JISC Step change will create Linked Data architecture for the UK archive sector, completing in July 2012. It draws on the lessons of Open Metadata Pathway and brings together King's College London Archives, ULCC, Axiell, Cumbria Archive Service, Historypin and the charity, 'We are what we do'. The project will use data held by AIM25 and focuses on delivering a new UKAT Web service and toolset that will allow archivists to mark up catalogues with triples and other semantic entities.

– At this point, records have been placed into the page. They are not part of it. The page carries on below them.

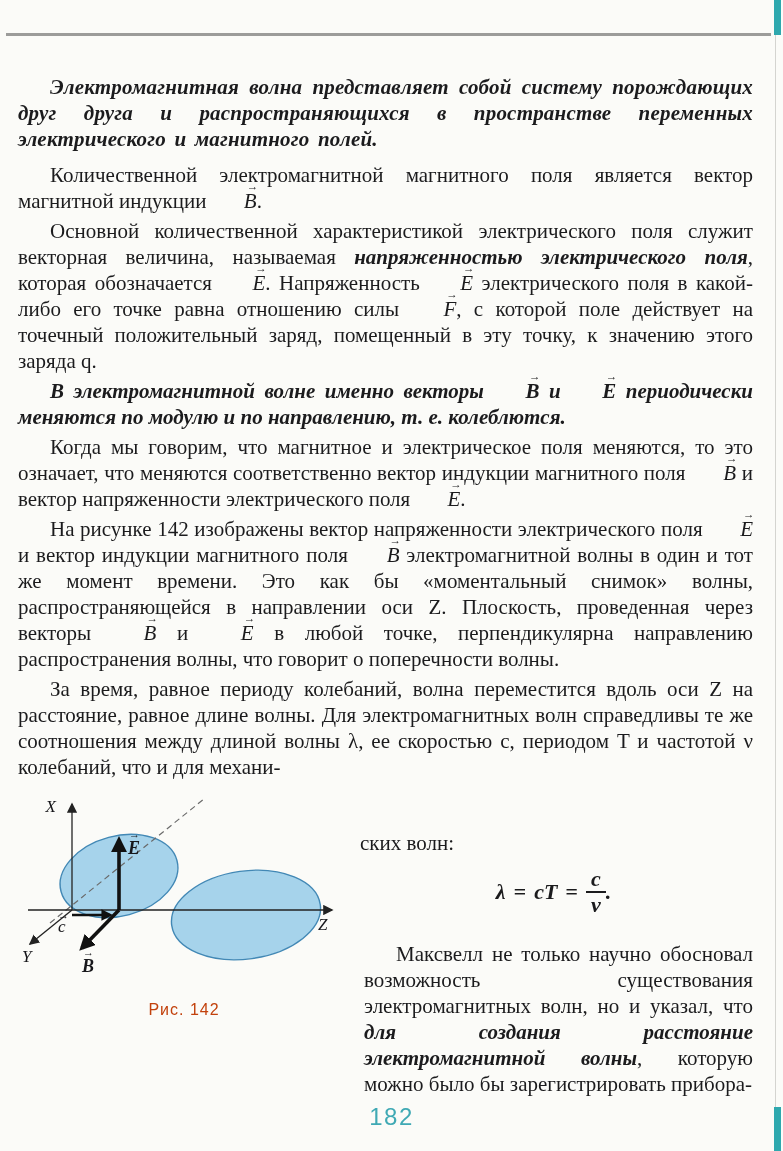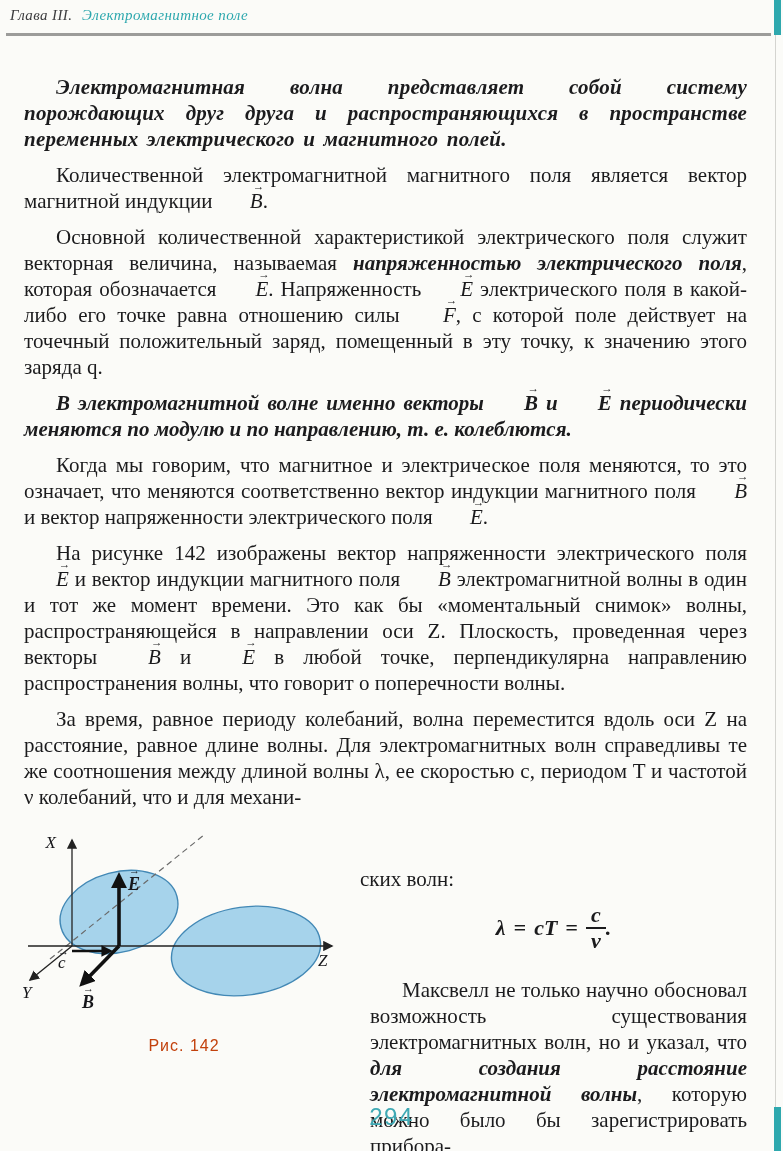"Глава III. Электромагнитное поле" header.running-head { html: <header> <span>Глава III.</span> <span>Электромагнитное поле</span> </header> -> none }
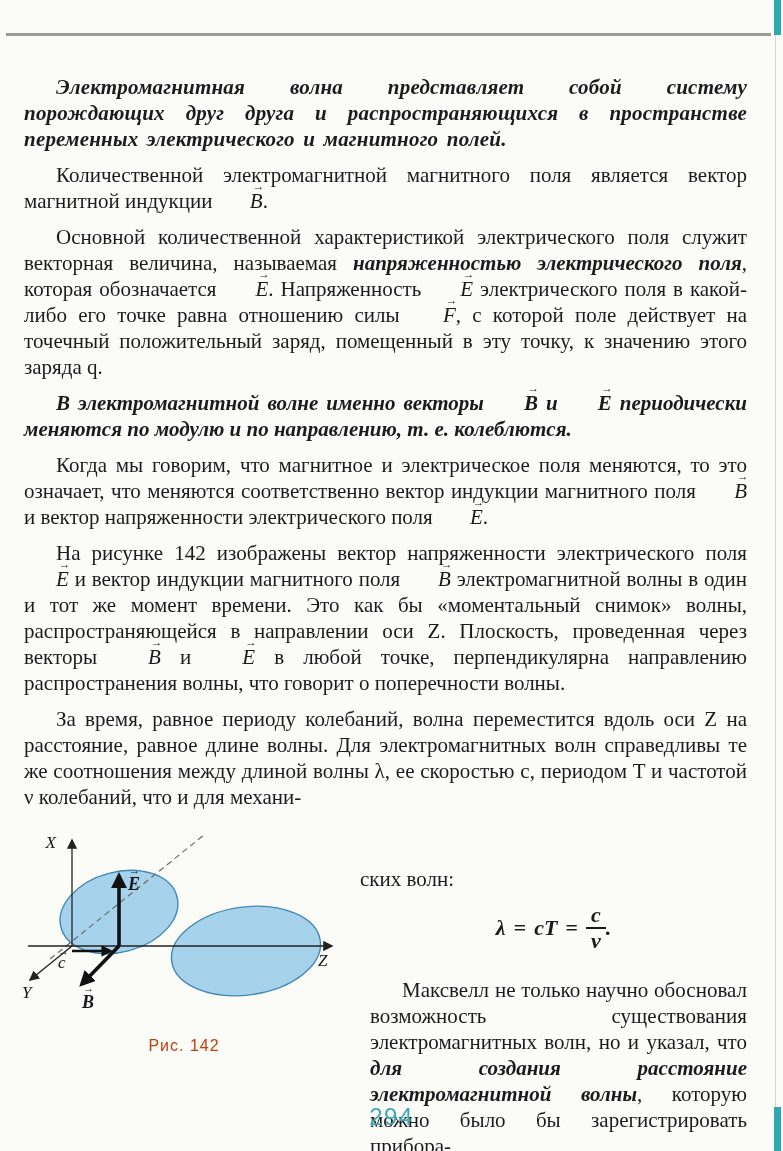"Электромагнитная волна представляет" .para { margin: 10px -> 4px }
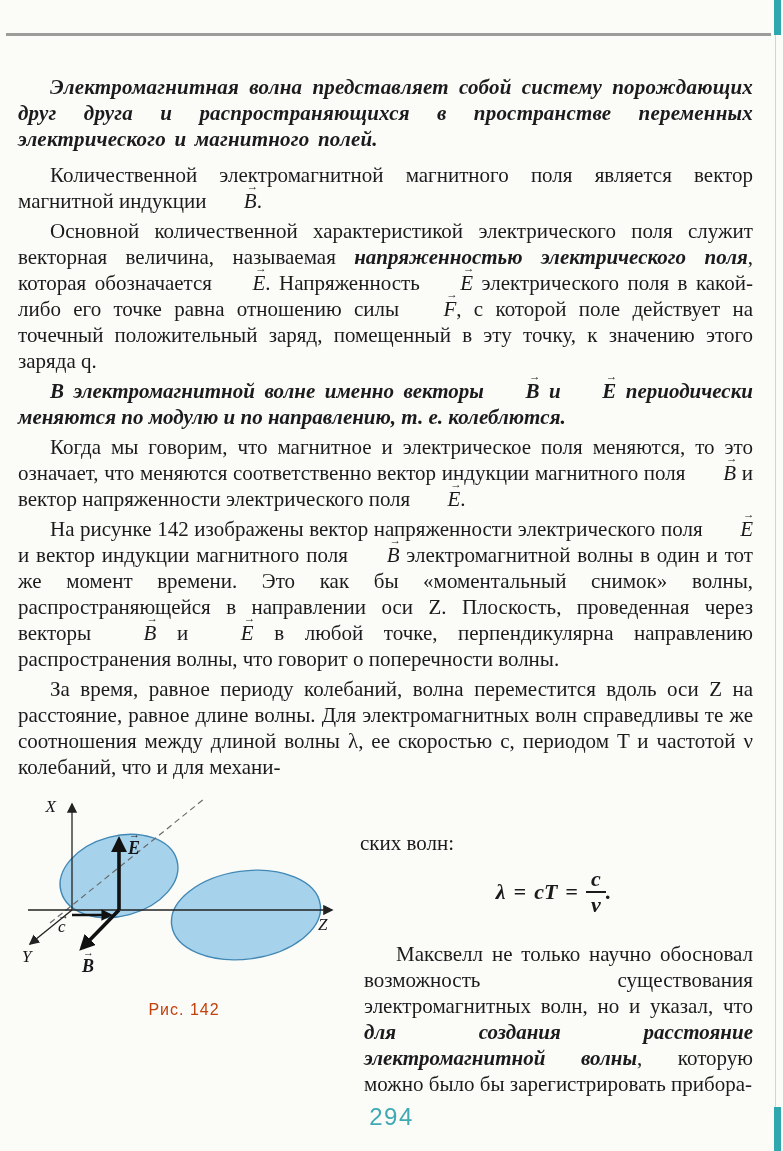"294" div.pagenum { text: 294 -> 182 }
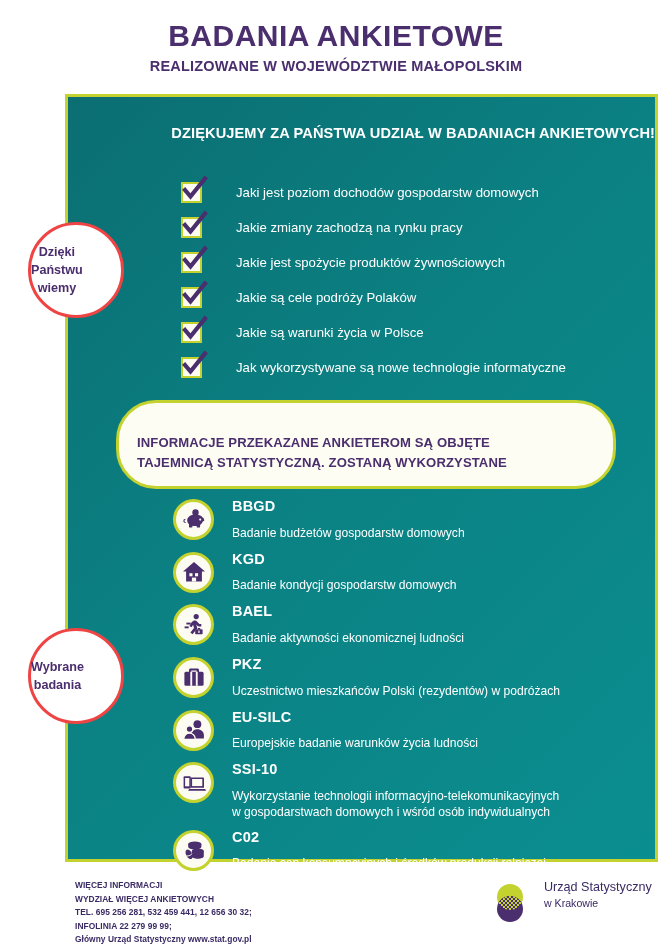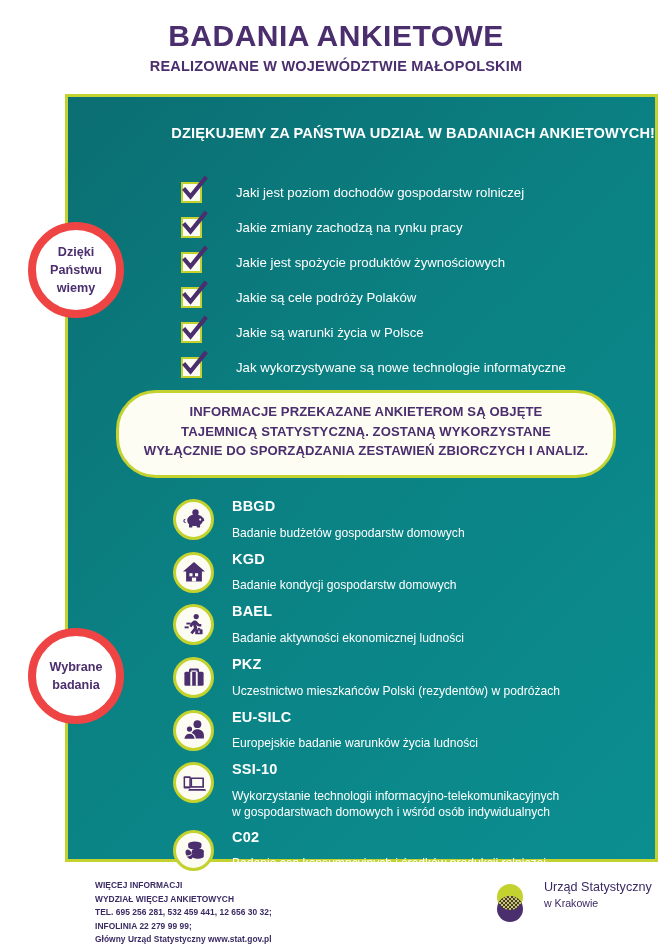"Jaki jest poziom dochodów gospodarstw" div.check-label { text: rolniczej -> domowych }
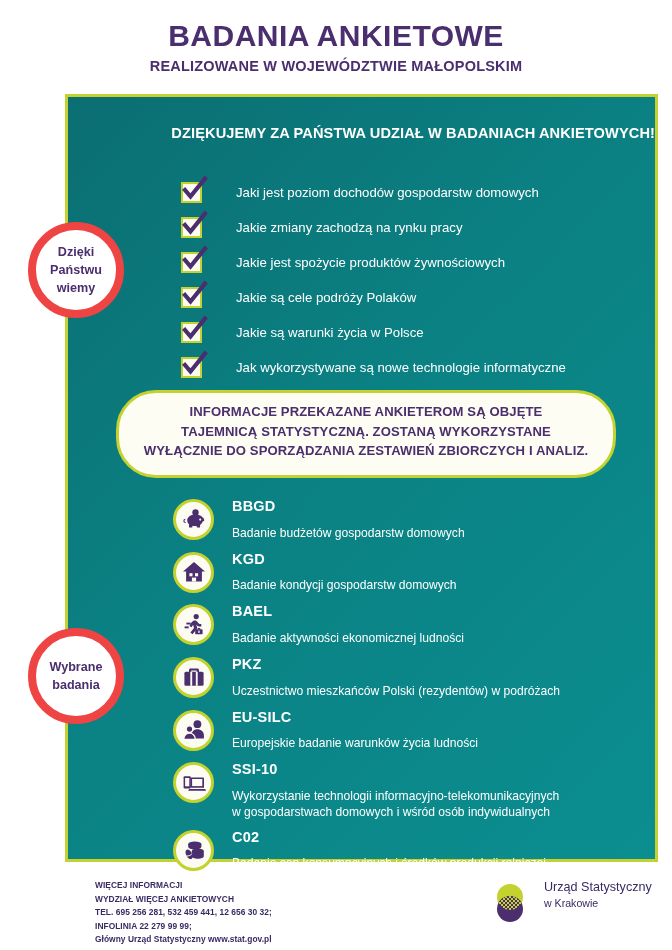"Dzięki" .badge { border: 8px solid #ef4444 -> 3px solid #ef4444; justify-content: center -> flex-start }
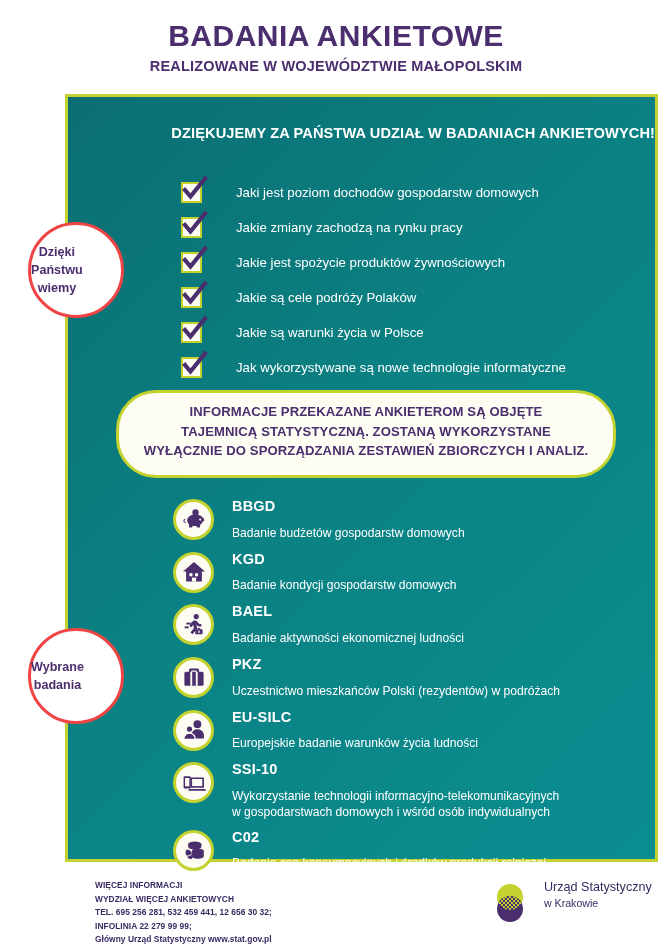"INFORMACJE PRZEKAZANE ANKIETEROM SĄ" .infobox { padding: 9px 18px 14px -> 30px 18px 14px; text-align: center -> none; top: 293px -> 303px }
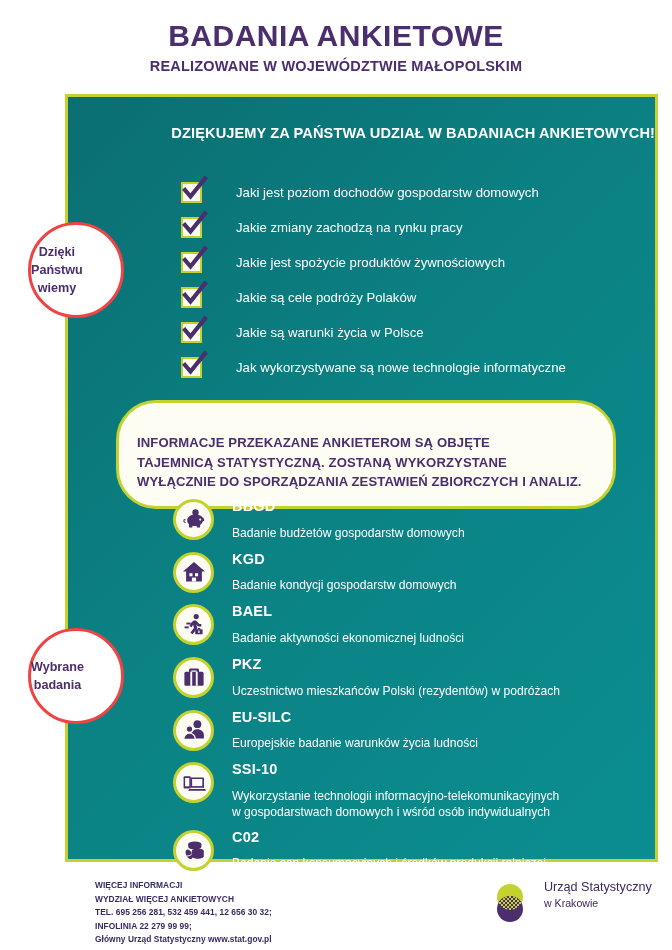"WYŁĄCZNIE DO SPORZĄDZANIA ZESTAWIEŃ" div { html: <div>WYŁĄCZNIE DO SPORZĄDZANIA ZESTAWIEŃ ZBIORCZYCH I ANALIZ.</div> -> none }
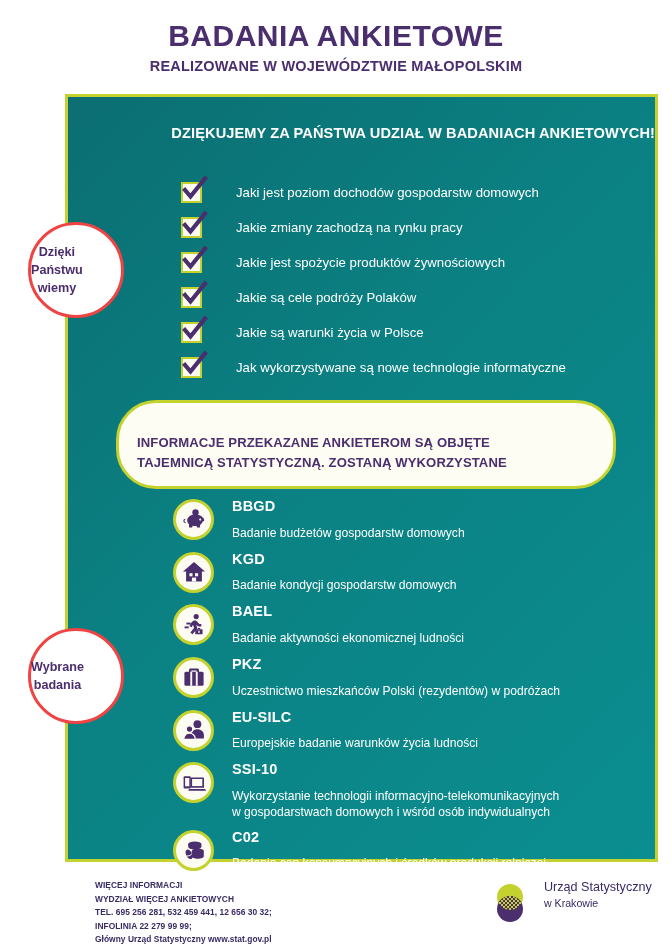"WIĘCEJ INFORMACJI" .footer { margin-left: 20px -> none }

I was fortunate to attend the biennial Linked Open Data, Libraries, Archives, Museums summit in July 2015 in Sydney, Australia, and played a very small role in the organising committee. The event showcases useful projects and brings together a disparate community of experts: https://graphcommons.com/graphs/0f874303-97c2-4e53-abc6-83a13a1a2030
What is Linked Data? Linked Data is a way of structuring online and other data to improve its accuracy, visibility and connectedness. The technology has been available for more than a decade and has mainly been used by commercial entities such as publishing and media organisations including the BBC and Reuters. For archives, libraries and museums, Linked Data holds the prospect of providing a richer experience for users, better connectivity between pools of data, new ways of cataloguing collections, and improved access for researchers and the public.
It could, for example, provide the means to unlock research data or mix it with other types of data such as maps, or to search digitised content including books and image files and collection metadata. New, more robust, services are currently being developed by international initiatives such as Europeana which should make its adoption by libraries and archives much easier. There remain many challenges, however, and this conference provided the opportunity to explore these.
The conference comprised a mix of quick fire discussions, parallel breakout sessions, 2-minute introductions to interesting projects, and the Challenge entries.
Quick fire points from delegates
Need for improved visualisation of data (current visualisations are not scalable or require too much IT input for archivists and librarians to realistically use)
Need to build Linked Data creation and editing into vendor systems (the Step change model which we pursued at King’s Archives in a Jisc-funded project)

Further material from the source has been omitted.